先日、フランス人の夫と日本で結婚式を挙げた。ゲストの半数以上が海外8か国から駆けつけ、国際色豊かな式となった。初めて日本を訪れたゲストは、ファミチキの味やプリクラ、カラオケを楽しんだという。
日本に2年以上住む夫に、日本での楽しみや苦労を聞いてみた。まず驚いたのは、日本人の仕事に対する丁寧さと儀礼的なルール。店員がお辞儀をし、商品を一つひとつ声に出して確認する光景に、フランスでは店員が客を無視することが多いと笑う。
電車の運転士の指差し確認や警備員の細かな手振りにも驚いた。最も感動したのは名刺交換で、フランスでは珍しい行為だが、日本人が敬意を込めて名刺を扱う姿は魅力的だという。
名前の長さが招く手続きの壁
一方で、夫は名前が長い(ミドルネーム入れて28文字)ため、銀行口座開設やクレジットカード作成でトラブルに遭った。システムに受け付けられず、今も使えないサービスがあるという。出入国在留管理庁の手続きでは2か月待たされ、追加書類を求められた。「日本の行政はしっかり機能しているが、例外が生じると融通が利かなくなる」と語る。
最高の時間は散歩
日本でのお気に入りの過ごし方は散歩だ。フランス人は散歩が大好きで、日本の街は静かで安全なので直感に従って歩ける。都会から離れれば自然も豊かで、目的を決めずに歩き、木々や雲、カフェに立ち寄り、芝生で昼寝をするのが最高の時間だという。

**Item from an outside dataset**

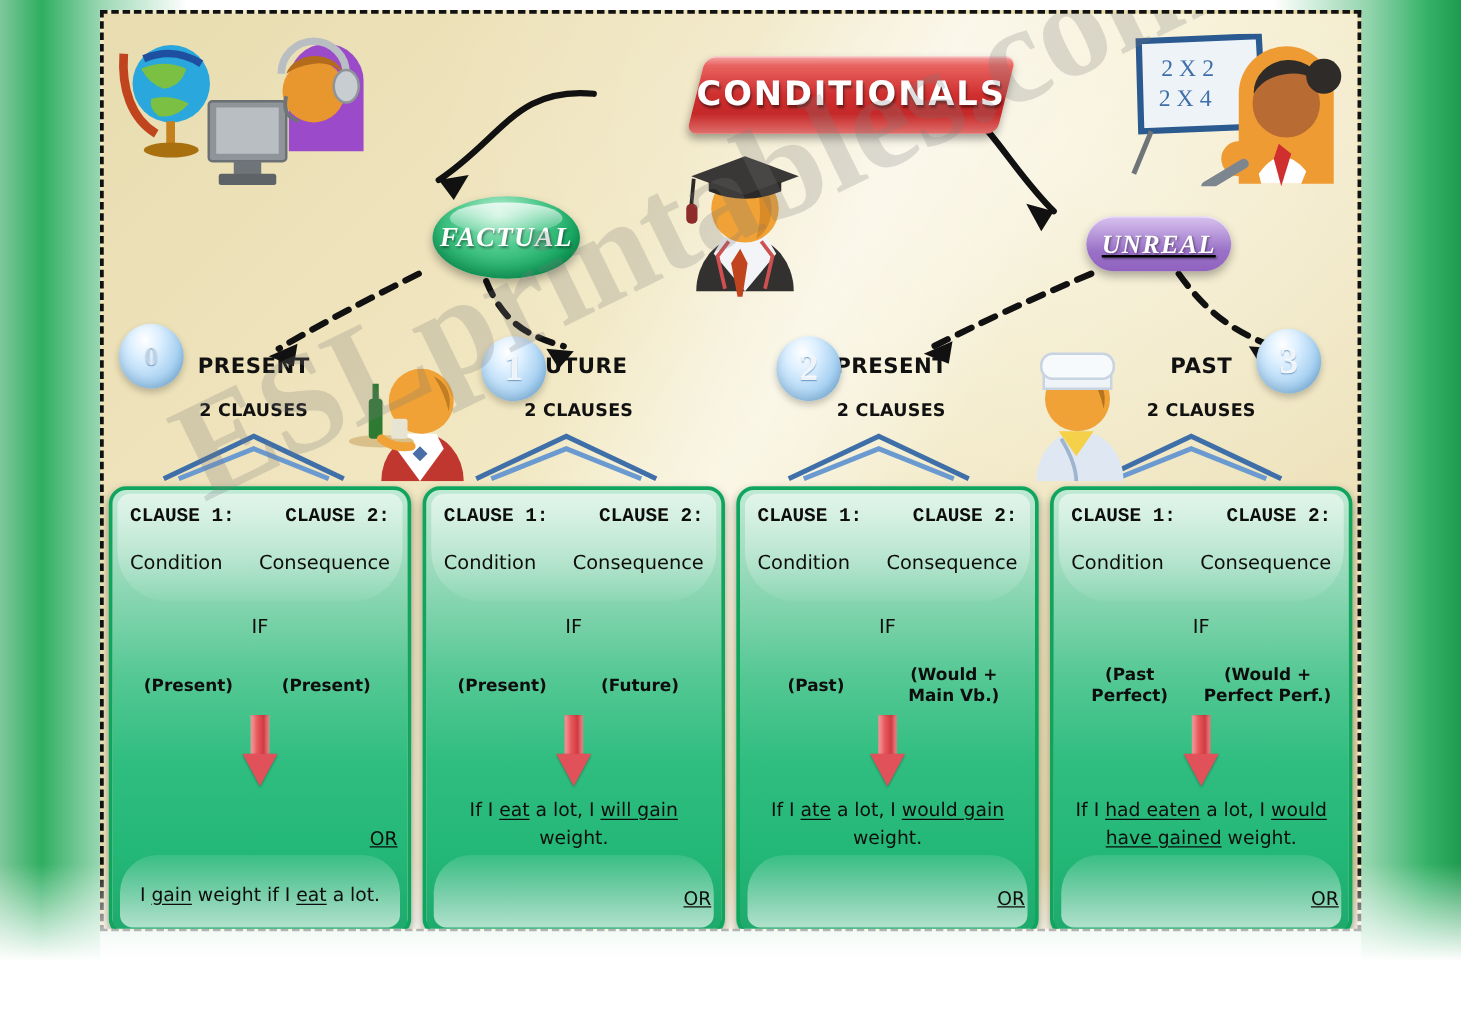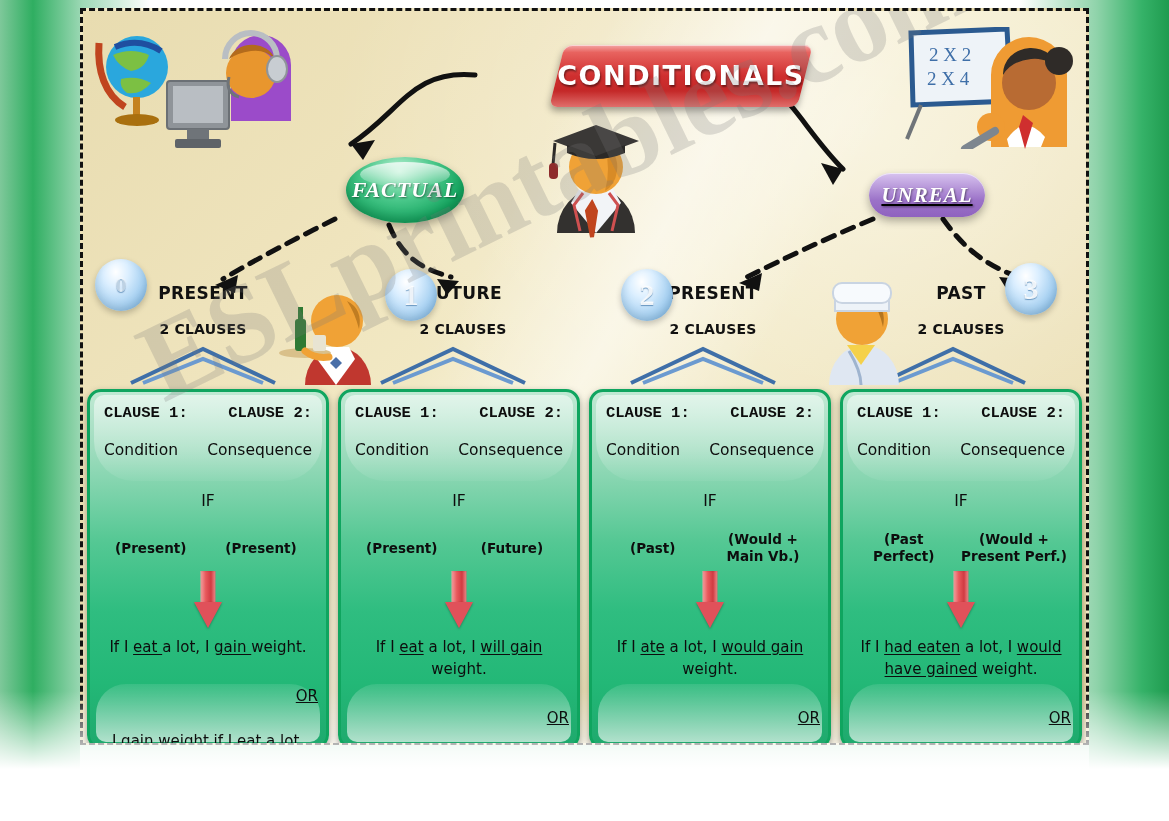"(Would + Present Perf.)" span.form-right { text: Present -> Perfect }
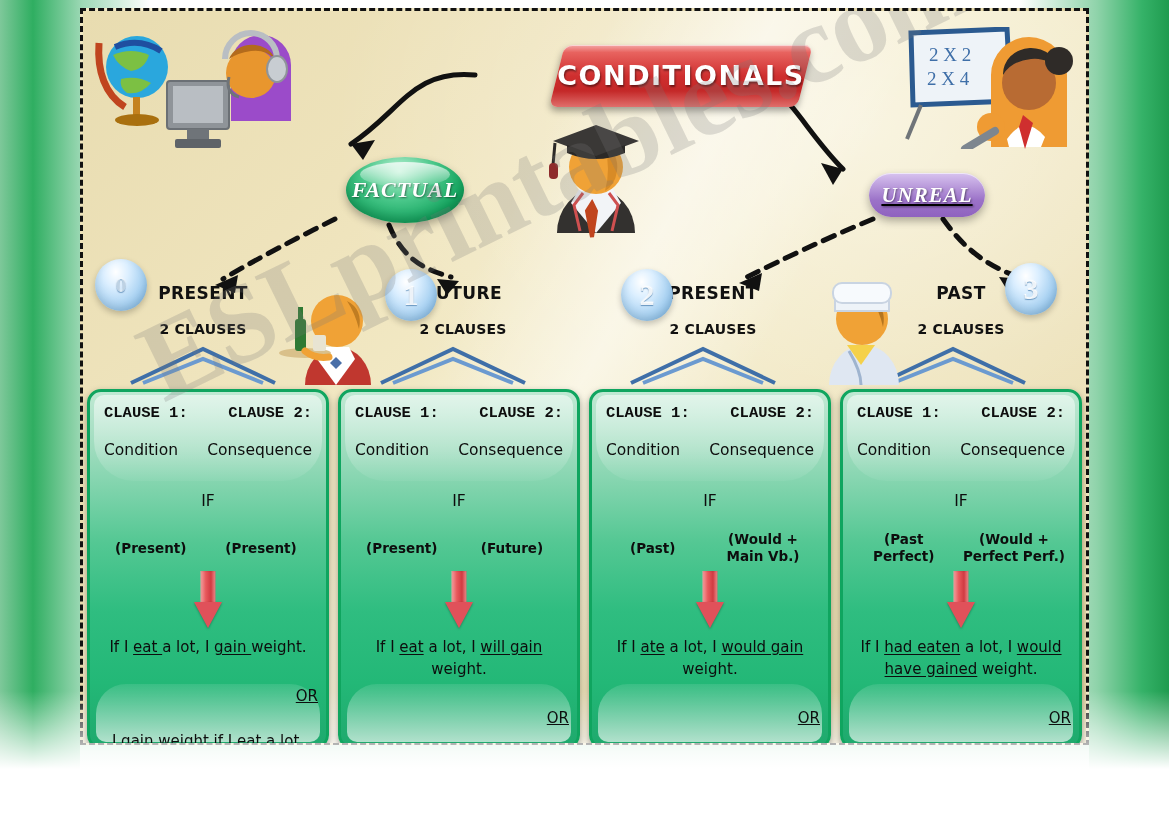"If I eat a lot, I gain" div.example { html: <div><span>If I </span><u>eat </u><span>a lot, I </span><u>gain </u><span>weight.</span></div> -> none }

特にお気に入りの散歩エリアは横浜の山下公園、三溪園、根岸森林公園。天気の良い日は川沿いを歩き、高尾山や御嶽山、日光へも足を伸ばす。彼にとっての極上のリフレッシュ法は日常の延長線上にある。
国際結婚では小さな常識のズレが誤解につながるが、お互いの文化を面白がりながら安全で美しい日本を楽しみたい。